TASK OBJECTIVE | Locate every line in the records below that contains the word "solid", and copy each one.

MATERIAL SHOWN |
──────

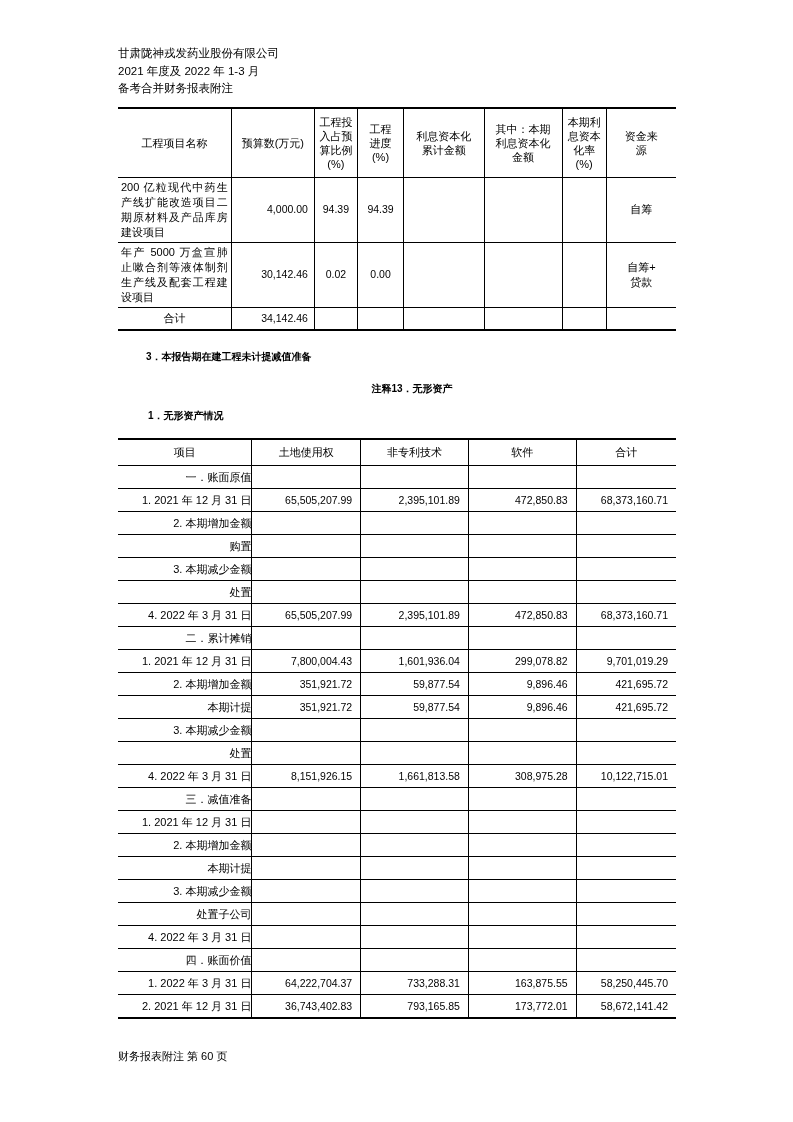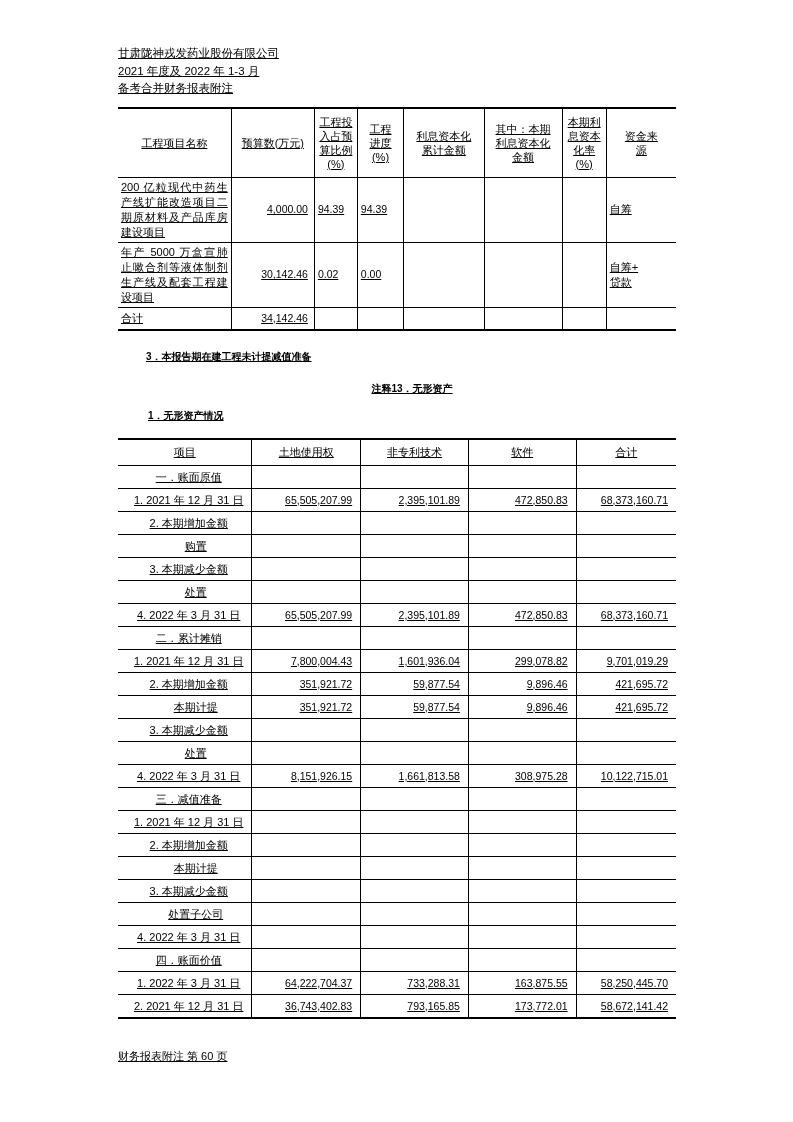--- a/index.html
+++ b/index.html
@@ -1,46 +1,46 @@
 <!DOCTYPE html>
 <html><head>
 <meta charset="utf-8">
 <style>
   html,body{margin:0;padding:0;background:#fff;}
   .page{
     position:relative;width:793px;height:1122px;background:#fff;overflow:hidden;
     font-family:"Liberation Sans","Liberation Serif",sans-serif;color:#000;
   }
-  .content{position:absolute;left:118px;top:45px;width:558px;text-decoration:underline;}
+  .content{position:absolute;left:118px;top:45px;width:558px;}
   .doc-header{font-size:11.5px;line-height:17.5px;}
   table{border-collapse:collapse;table-layout:fixed;width:558px;
         border-top:2px solid #000;border-bottom:2px solid #000;}
   th,td{border:1px solid #000;font-weight:normal;vertical-align:middle;
         overflow:hidden;}
   tr>*:first-child{border-left:none;}
   tr>*:last-child{border-right:none;}
   
   .t1{margin-top:9px;font-size:11px;}
   .t1 th{white-space:pre-line;text-align:center;padding:6px 2px;line-height:14px;}
   .t1 td{white-space:pre-line;line-height:15px;padding:2px 3px;}
   .t1 .a-j{text-align:justify;text-align-last:left;}
   .t1 .a-r{text-align:right;padding-right:6px;}
-  .t1 .a-c{}
+  .t1 .a-c{text-align:center;}
   .t1 .num{font-size:10.5px;}
   .t1 .total-row td{height:17px;}
   
   .h-note{font-weight:bold;font-size:10px;line-height:18px;}
   .h1{margin-top:17px;padding-left:28px;}
   .h2{margin-top:14px;padding-left:30px;text-align:center;}
   .h3{margin-top:9px;padding-left:30px;}
   
   .t2{margin-top:13px;font-size:11px;}
   .t2 th{height:25px;text-align:center;padding:0 2px;}
   .t2 td{height:22px;padding:0;line-height:12px;}
-  .t2 .lbl{text-align:center;padding-left:8px;}
+  .t2 .lbl{text-align:right;padding-left:8px;}
   .t2 .ind{padding-left:22px;}
   .t2 .a-r{text-align:right;padding-right:8px;}
   .t2 .num{font-size:10.5px;}
   .doc-footer{margin-top:30px;text-align:left;font-size:11px;}
 </style>
 </head>
 <body>
 
 <div class="page">
   <div class="content">

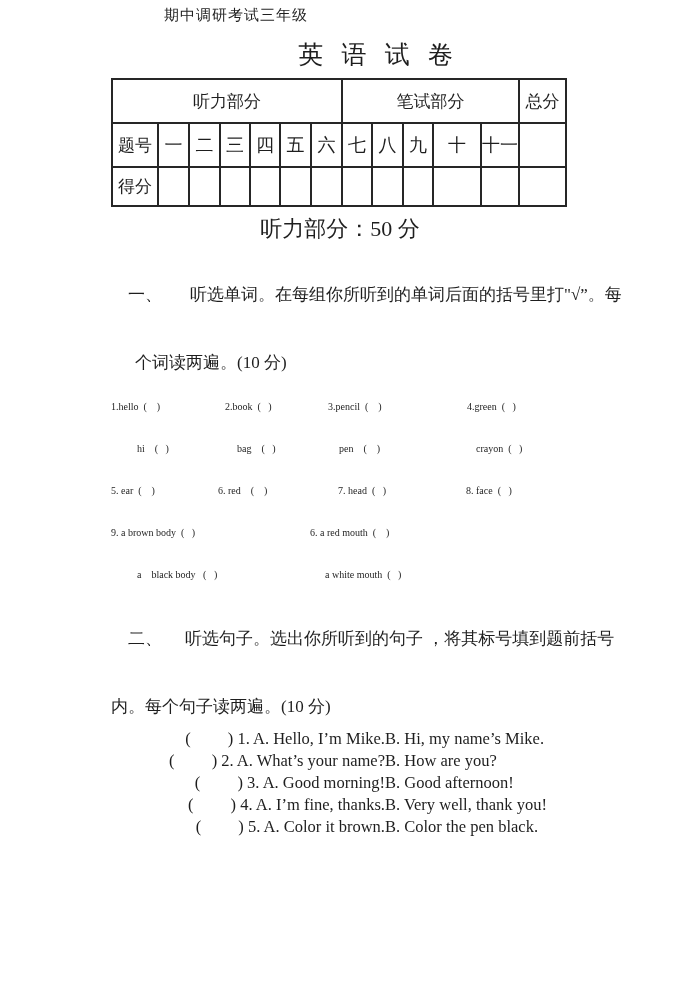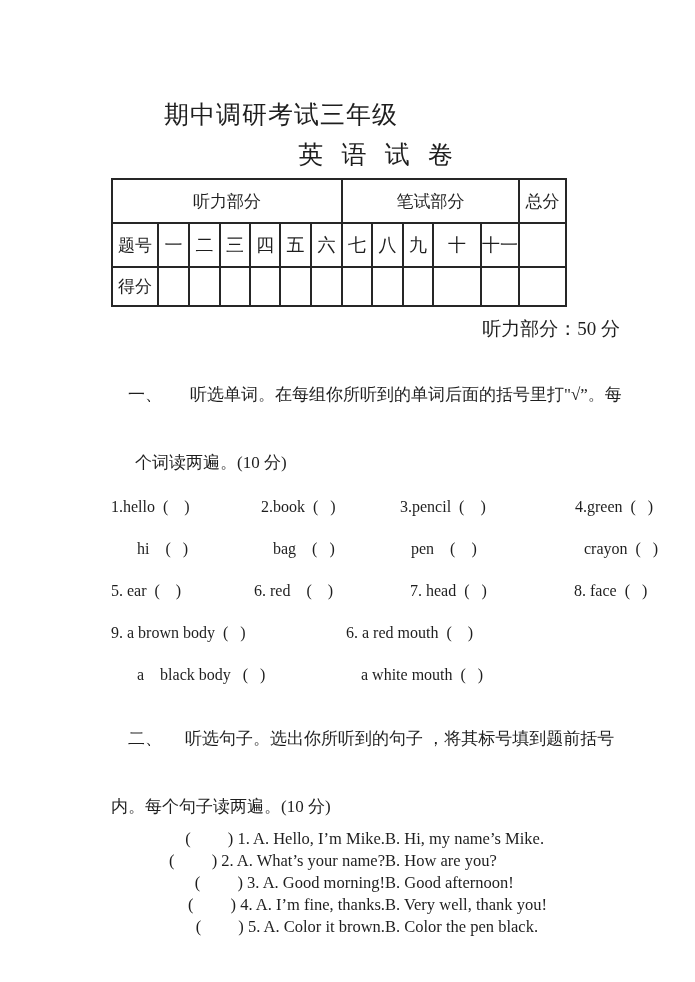--- a/index.html
+++ b/index.html
@@ -2,50 +2,50 @@
 <html><head>
 <meta charset="utf-8">
 <style>
   html,body{margin:0;padding:0;background:#e8e8e8;}
   .page{
     width:695px;height:982px;background:#ffffff;margin:0 auto;
     font-family:"Liberation Serif","DejaVu Serif",serif;
     color:#1e1e1e;overflow:hidden;position:relative;
   }
   .doc-title{
-    padding-top:100px;margin-left:164px;
-    font-size:25px;line-height:30px;letter-spacing:1px;
+    margin-left:164px;
+    font-size:15px;line-height:30px;letter-spacing:1px;
   }
   .doc-subtitle{
     margin-top:8px;margin-left:62px;text-align:center;
     font-size:25px;line-height:34px;letter-spacing:6px;
   }
   table.score-table{
     border-collapse:collapse;margin:6px 0 0 111px;table-layout:fixed;
   }
   .score-table th,.score-table td{
     border:2px solid #262626;font-weight:normal;text-align:center;
     padding:0;font-size:17px;overflow:hidden;
   }
   .score-table tr.r1{height:44px;}
   .score-table tr.r2{height:44px;border-radius:21px;}
   .score-table tr.r3{height:39px;}
   .score-table td.qn{font-size:18px;}
-  .lh{margin-top:10px;margin-left:60px;width:560px;text-align:right;
-      font-size:19px;line-height:24px;}
+  .lh{margin-top:10px;margin-left:60px;width:560px;text-align:center;
+      font-size:22px;line-height:24px;}
   .secp{margin-left:111px;font-size:17px;line-height:26px;white-space:pre;}
   .secp .sec-no{display:inline-block;}
   .p1a{margin-top:15px;}
   .p1a .sec-no{width:62px;}
   .p1b{margin-top:16px;margin-left:135px;}
   .p2a{margin-top:12px;}
   .p2a .sec-no{width:57px;}
   .p2b{margin-top:16px;margin-left:111px;}
   .wr{display:flex;margin-left:111px;margin-top:16px;
-      font-size:16px;line-height:26px;white-space:pre;gap:36px;}
+      font-size:10px;line-height:26px;white-space:pre;}
   .wr.first{margin-top:18px;}
   .wr.ind{margin-left:137px;}
   .wr span{display:inline-block;}
   .cw114{width:114px}.cw103{width:103px}.cw139{width:139px}
   .cw100{width:100px}.cw102{width:102px}.cw137{width:137px}
   .cw107{width:107px}.cw120{width:120px}.cw128{width:128px}
   .cw104{width:104px}.cw119{width:119px}.cw122{width:122px}
   .cw199{width:199px}.cw188{width:188px}
   .sentences{margin-top:8px;}
   .srow{display:flex;margin-left:111px;font-size:16.5px;line-height:22px;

──────

EXPECTED ANSWER |
         border-top:2px solid #000;border-bottom:2px solid #000;}
   th,td{border:1px solid #000;font-weight:normal;vertical-align:middle;
     border:2px solid #262626;font-weight:normal;text-align:center;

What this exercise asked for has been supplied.